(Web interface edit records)
────

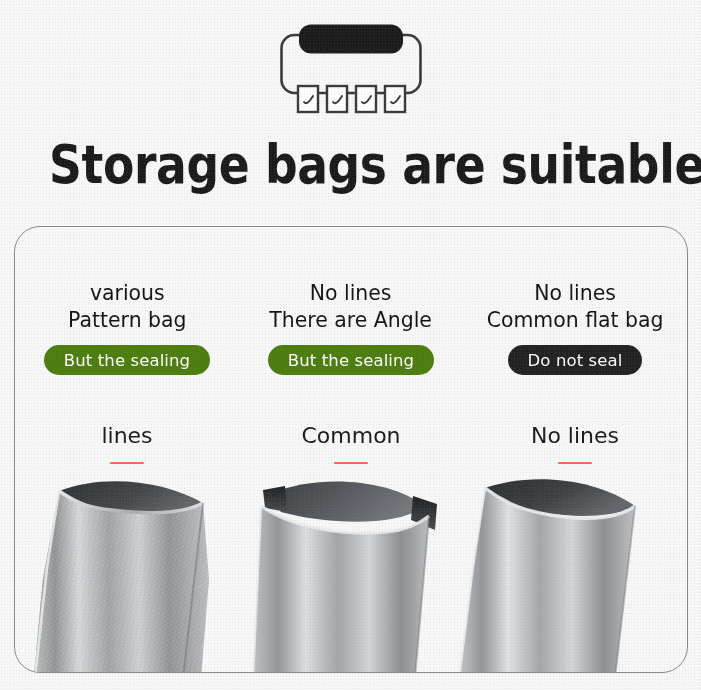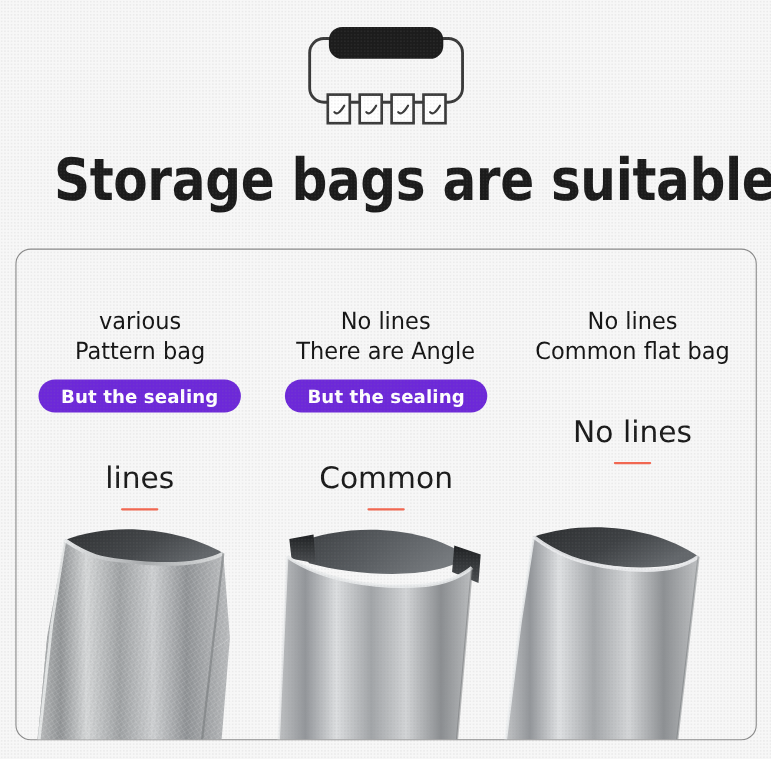--- a/index.html
+++ b/index.html
@@ -65,7 +65,7 @@
     width: 674px;
     height: 447px;
     border: 1.4px solid #8a8a8a;
-    border-radius: 14px;
+    border-radius: 26px;
     background: transparent;
     overflow: hidden;
   }

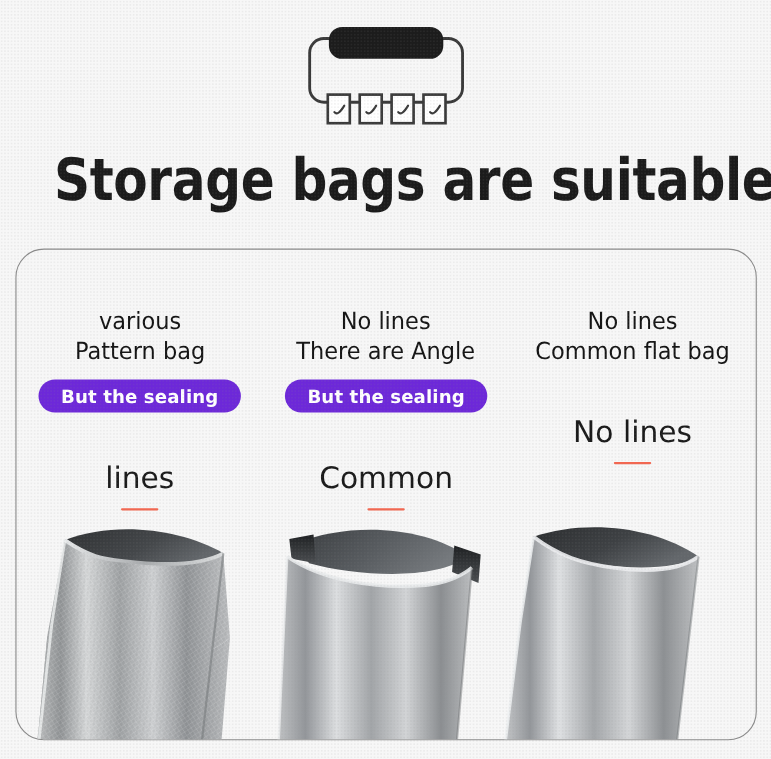--- a/index.html
+++ b/index.html
@@ -108,7 +108,7 @@
     white-space: nowrap;
     letter-spacing: .1px;
   }
-  .pill.coral { background: #6d28d9; font-weight: bold; }
+  .pill.coral { background: #4d7c0f; }
   .pill.dark  { background: #222222; }
 
   .sub-label {

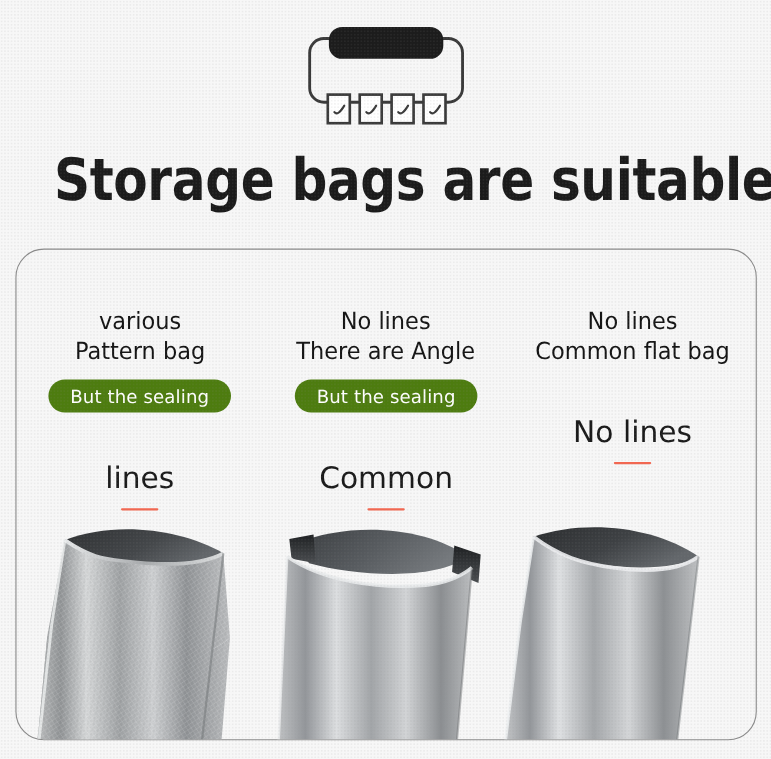--- a/index.html
+++ b/index.html
@@ -199,6 +199,7 @@
         <div>No lines</div>
         <div>Common flat bag</div>
       </div>
+      <div class="pill dark">Do not seal</div>
       <div class="sub-label">No lines</div>
       <div class="underline"></div>
     </div>

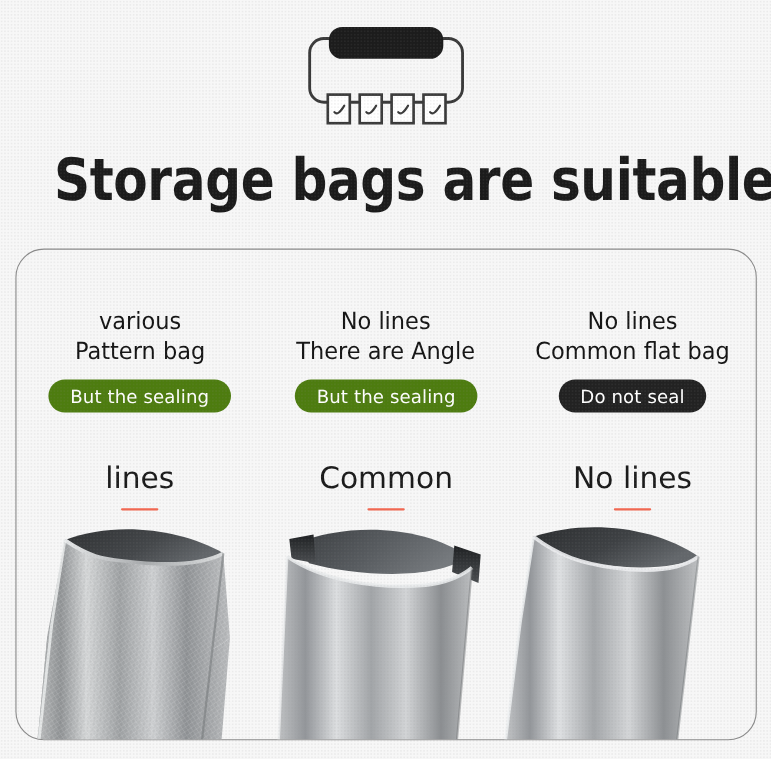--- a/index.html
+++ b/index.html
@@ -113,7 +113,7 @@
 
   .sub-label {
     margin-top: 48px;
-    font-size: 27px;
+    font-size: 22px;
     line-height: 26px;
     color: #1a1a1a;
     white-space: nowrap;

────

Print the data again, word for word, without any pictures.

» **TASK RESPONSE**
--- a/index.html
+++ b/index.html
@@ -65,7 +65,7 @@
     width: 674px;
     height: 447px;
     border: 1.4px solid #8a8a8a;
-    border-radius: 14px;
+    border-radius: 26px;
     background: transparent;
     overflow: hidden;
   }

--- a/index.html
+++ b/index.html
@@ -108,7 +108,7 @@
     white-space: nowrap;
     letter-spacing: .1px;
   }
-  .pill.coral { background: #6d28d9; font-weight: bold; }
+  .pill.coral { background: #4d7c0f; }
   .pill.dark  { background: #222222; }
 
   .sub-label {

--- a/index.html
+++ b/index.html
@@ -199,6 +199,7 @@
         <div>No lines</div>
         <div>Common flat bag</div>
       </div>
+      <div class="pill dark">Do not seal</div>
       <div class="sub-label">No lines</div>
       <div class="underline"></div>
     </div>

--- a/index.html
+++ b/index.html
@@ -113,7 +113,7 @@
 
   .sub-label {
     margin-top: 48px;
-    font-size: 27px;
+    font-size: 22px;
     line-height: 26px;
     color: #1a1a1a;
     white-space: nowrap;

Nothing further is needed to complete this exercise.